_SUPPLIED RECORDS_:
= = = = =
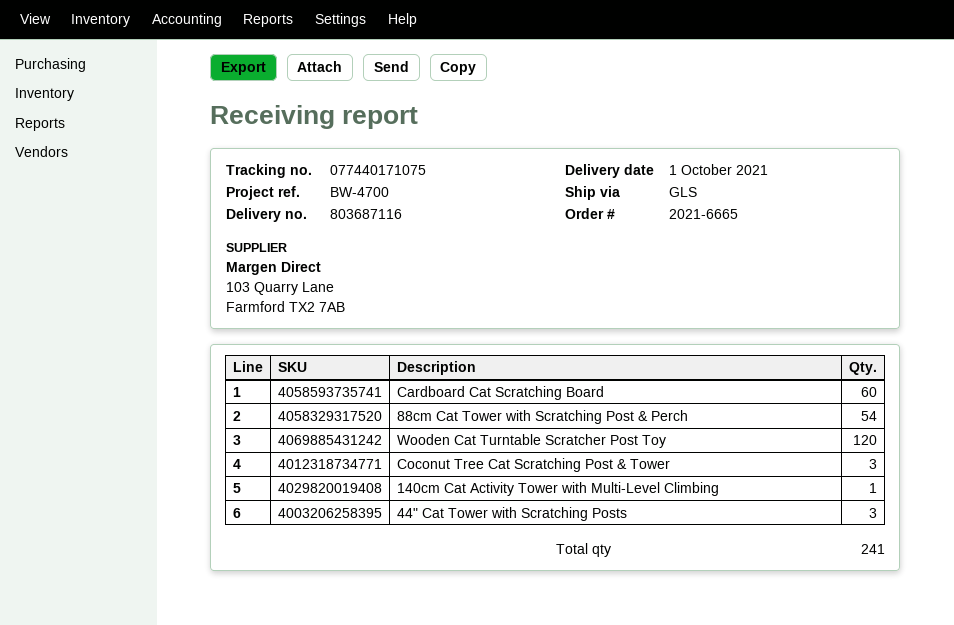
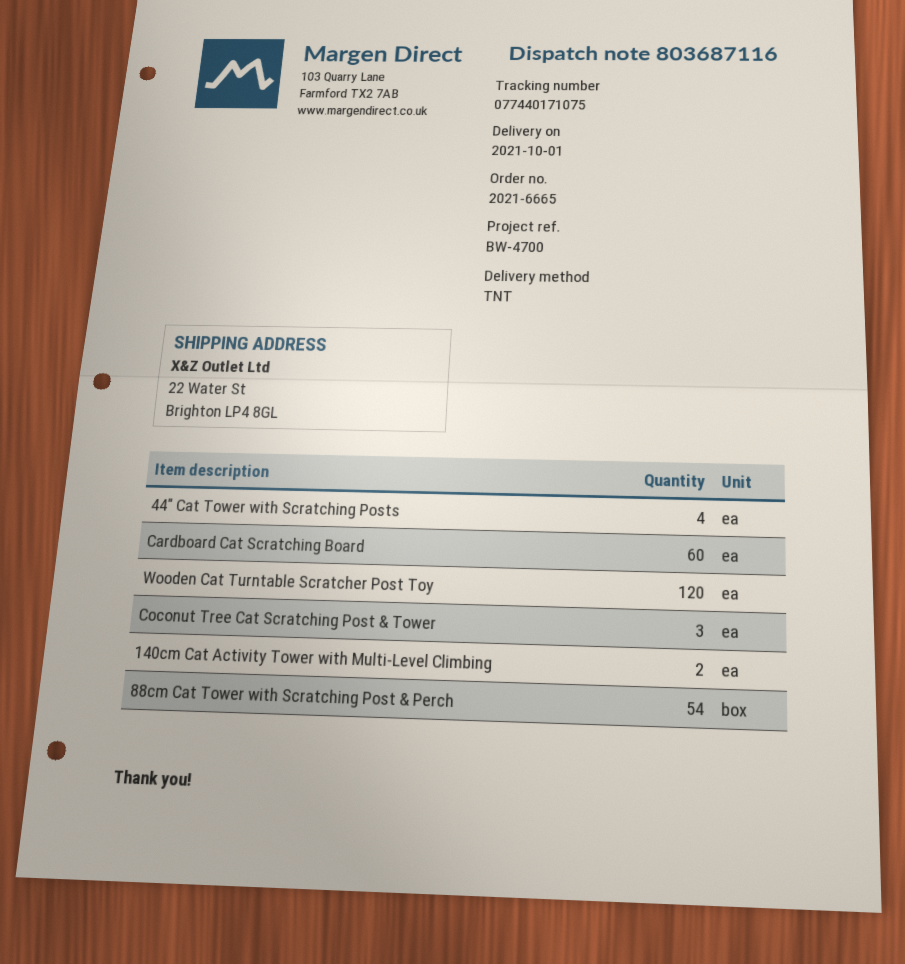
shipping method: GLS -> TNT
140cm Cat Activity Tower with Multi-Level Climbing: 1 -> 2
44" Cat Tower with Scratching Posts: 3 -> 4

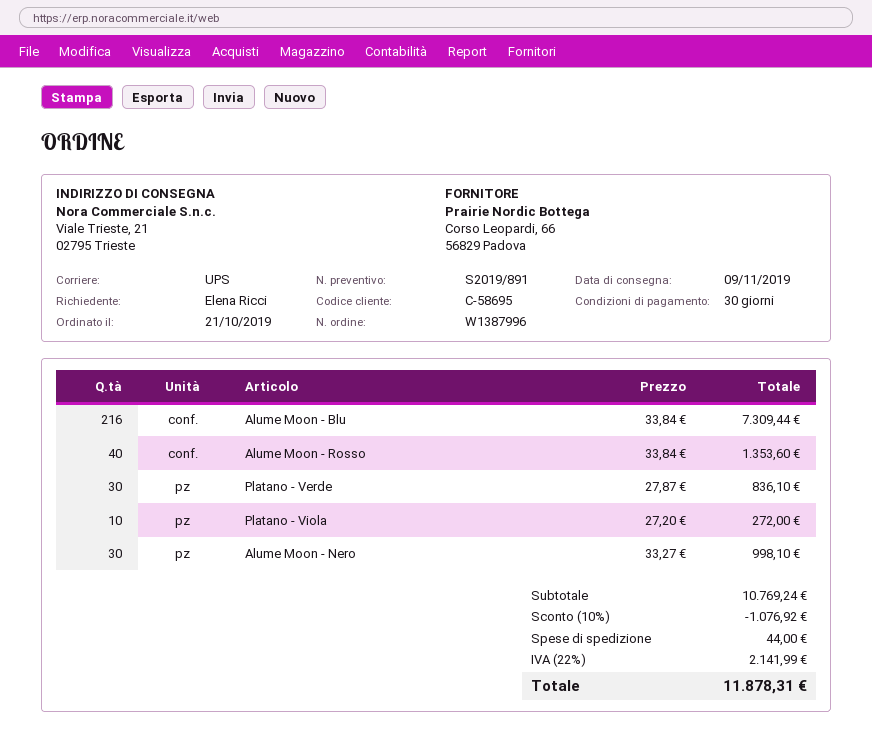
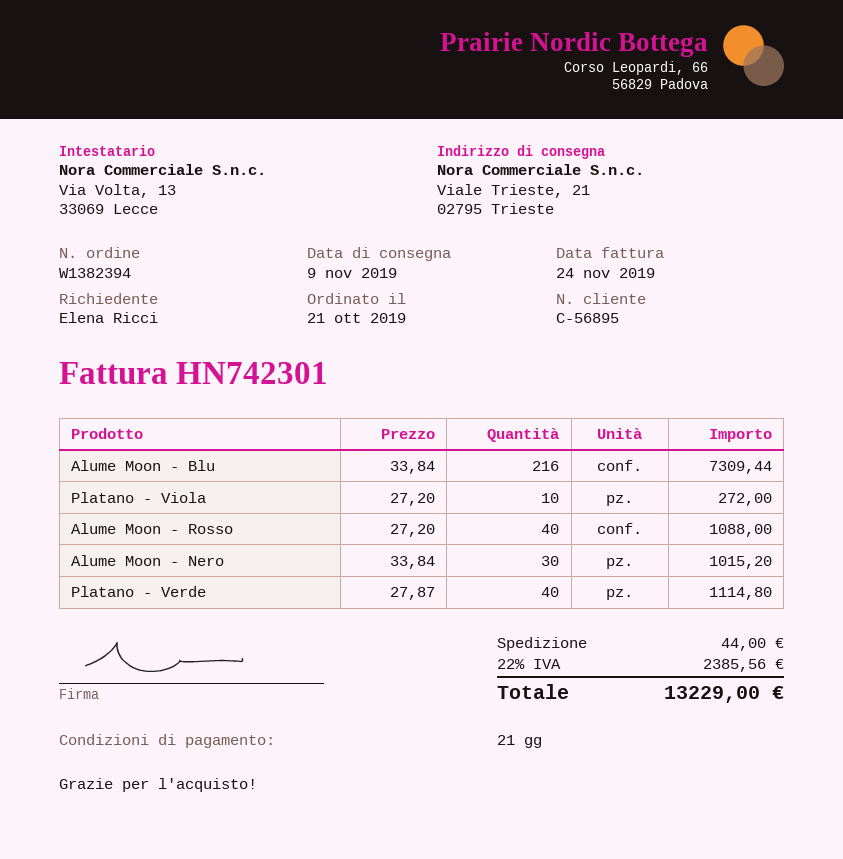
order number: W1387996 -> W1382394
payment terms: 30 days -> 21 days
customer number: C-58695 -> C-56895
Alume Moon - Rosso: 40 x 33.84 = 1353.60 -> 40 x 27.20 = 1088.00
Platano - Verde: 30 x 27.87 = 836.10 -> 40 x 27.87 = 1114.80
Alume Moon - Nero: 30 x 33.27 = 998.10 -> 30 x 33.84 = 1015.20
discount: 10% = 1076.92 -> none
tax: 22% = 2141.99 -> 22% = 2385.56
total: 11878.31 -> 13229.00

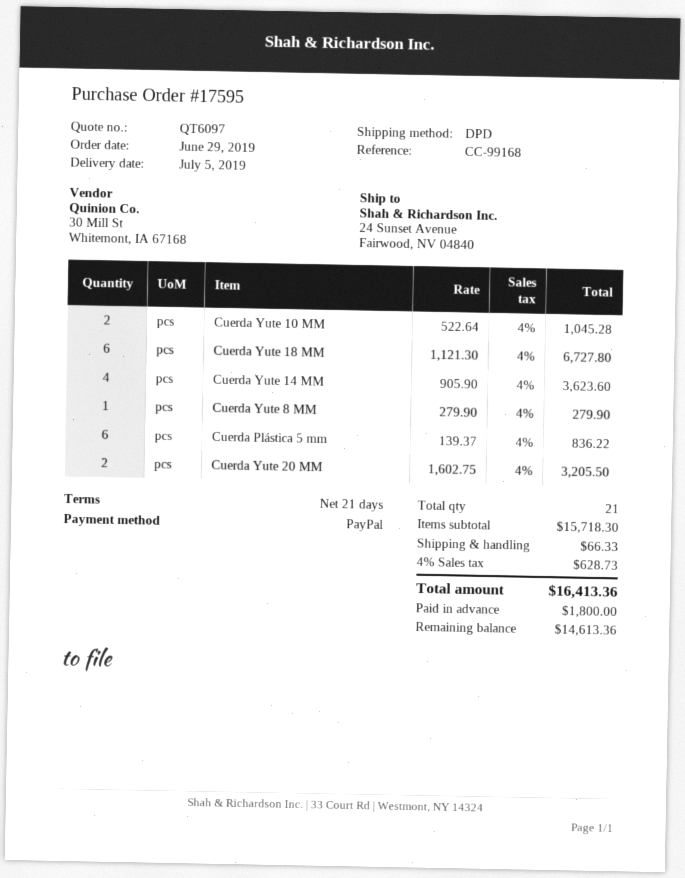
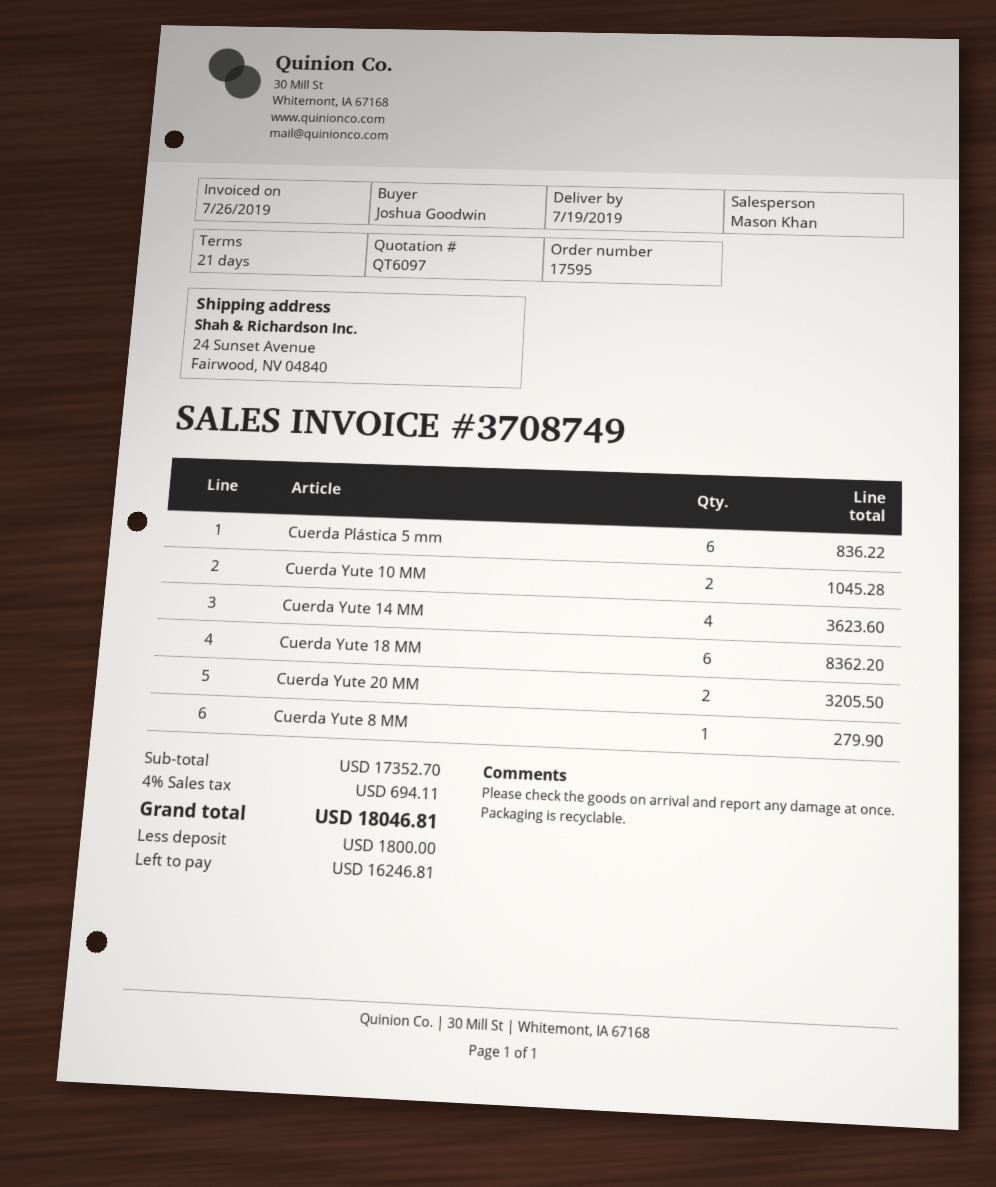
delivery date: 2019-07-05 -> 2019-07-19
Cuerda Yute 18 MM: 6 for 6727.80 -> 6 for 8362.20
subtotal: 15718.30 -> 17352.70
shipping: 66.33 -> none
tax: 4% = 628.73 -> 4% = 694.11
total: 16413.36 -> 18046.81
balance: 14613.36 -> 16246.81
= = = = =
_TASK PROMPT_:
Go through the entries and copy every line that has "shipping".

_ANSWER TO THE PROBLEM_:
shipping method: GLS -> TNT
shipping: 66.33 -> none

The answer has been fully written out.